My eyes landed on a large cereal box. If I took the cereal out, I’d have a nice box within which I could stash tea bags. I sealed the end with clear packing tape and cut the cardboard open on two sides. Now, the front of the box served as my lid. I arranged the sachets in the cereal box, carefully taped down the “lid,” and returned the box to its known location. So long oolong! Sayonara cinnamon! See you soon, assam! Not a single thing appeared any different, and all the tea was now incognito.
The true test of my crafty solution was, of course, Zach coming downstairs, opening the pantry, and moving along. Playing it cool, I did not even let my eyes dart in the direction of the pantry. If I allowed myself to even let the word tea cross my mind, I was sure Zach could see the three letters appearing across my forehead like sky-writing. I kept my cool and focused on sockeye salmon. (I wanted lox for lunch).
Zach bopped into the kitchen, looked around, and lifted his nose like a hunting dog detecting ducks. Sockeye salmon. Sockeye salmon. Keep your eyes on the notepad. Do not look at the pantry. Do not think about cereal. Did I put the packing tape away???
Pantry door swung open. Eyes scanned. Faint rustling sound. Please work, cereal box. If cereal boxes could hold their breath, I was willing it to do so. Three…two…one. Light switch off. Door closed. All clear. Mission complete!!
Current situation: plastic bins remain stacked and packed with coffee supplies. Square bins house cans, cooking oils, and kalamata olives. Tea canisters remain in the tray. And cereal boxes camouflage an herbal tea collection (including pumpkin spice). Just another ordinary day in the life of a family facing autism.
When I think about Zach’s propensity for order and organization, I cannot, will not, fault him, and it would be incorrect to equate a need for order with autism spectrum disorder. He comes from a long line of order seekers and organization lovers. We are not neat freaks, but we come close at times. Surprising that Marie Kondo is not related to us.
I feel for him when the compulsive part of his personality gets ignited alongside the organize-everything tendency. It seems to me that nothing can be just right until it is 100% perfectly, undeniably “RIGHT.” I think it has to look right, feel right, smell right, “sound” right. All senses are affected. If one is off, it’s all off. And he simply can’t walk away until whatever he’s compelled to do is “fixed” in all the right ways.

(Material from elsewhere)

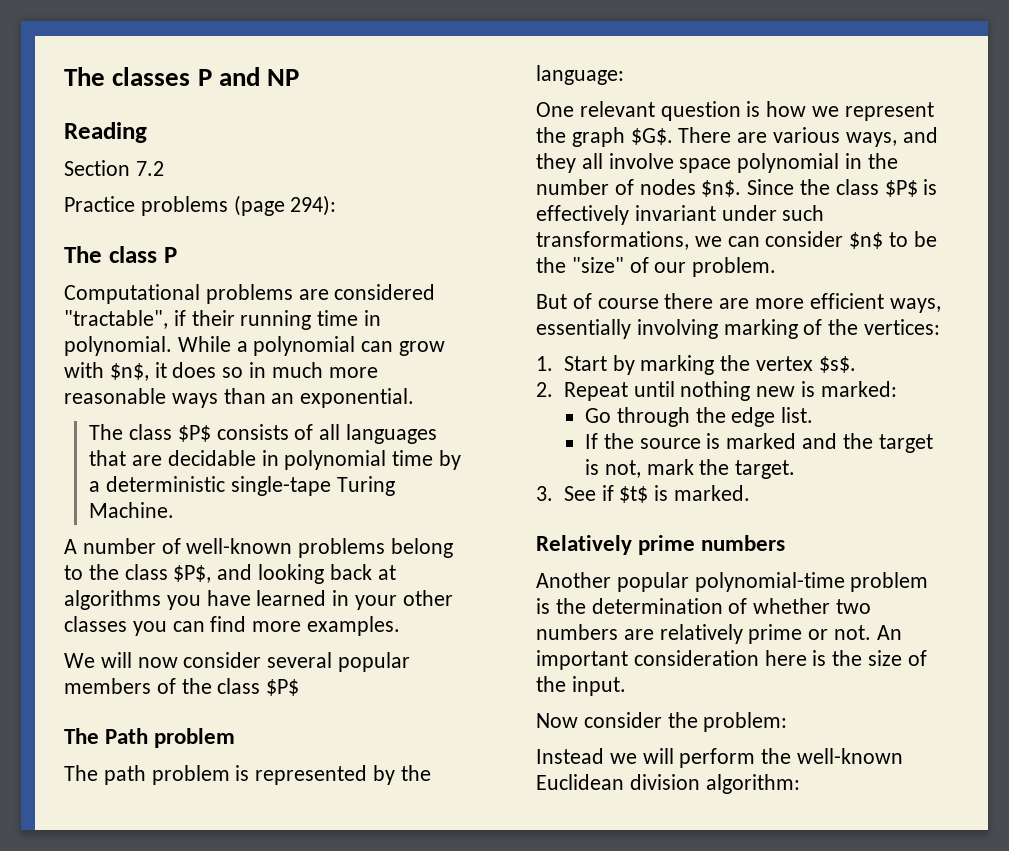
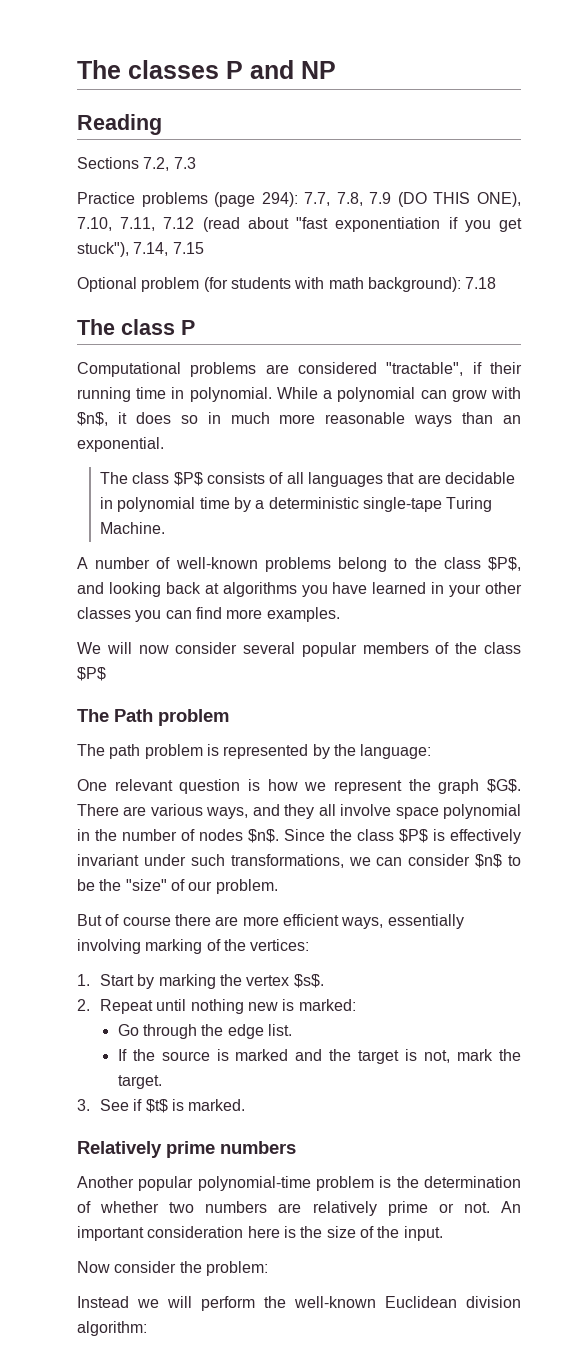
[64,160,164,176] Section 7.2 -> [77,157,196,171] Sections 7.2, 7.3
(337, 205) none -> [304,192,521,207] [77,217,522,232] [77,242,204,257] [77,277,497,292] 7.7, 7.8, 7.9 (DO THIS ONE), 7.10, 7.11, 7.12 (read about "fast exponentiation if you get stuck"), 7.14, 7.15 // Optional problem (for students with math background): 7.18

It’s challenging, and I’m sure it’s frustrating to him, when those “items” just can’t be checked off mentally. Get the look right, and the feel may slip off. Get the feel right, and the look may get altered. Everything has to be simultaneously A-okay. I’ll support him in every way I can, and I’ll continue to try to lighten that burden for him. If that means stashing my tea in cereal boxes, so be it. I just hope he doesn’t decide one morning that he wants to try toasted berry Kashi, or I’m in hot water.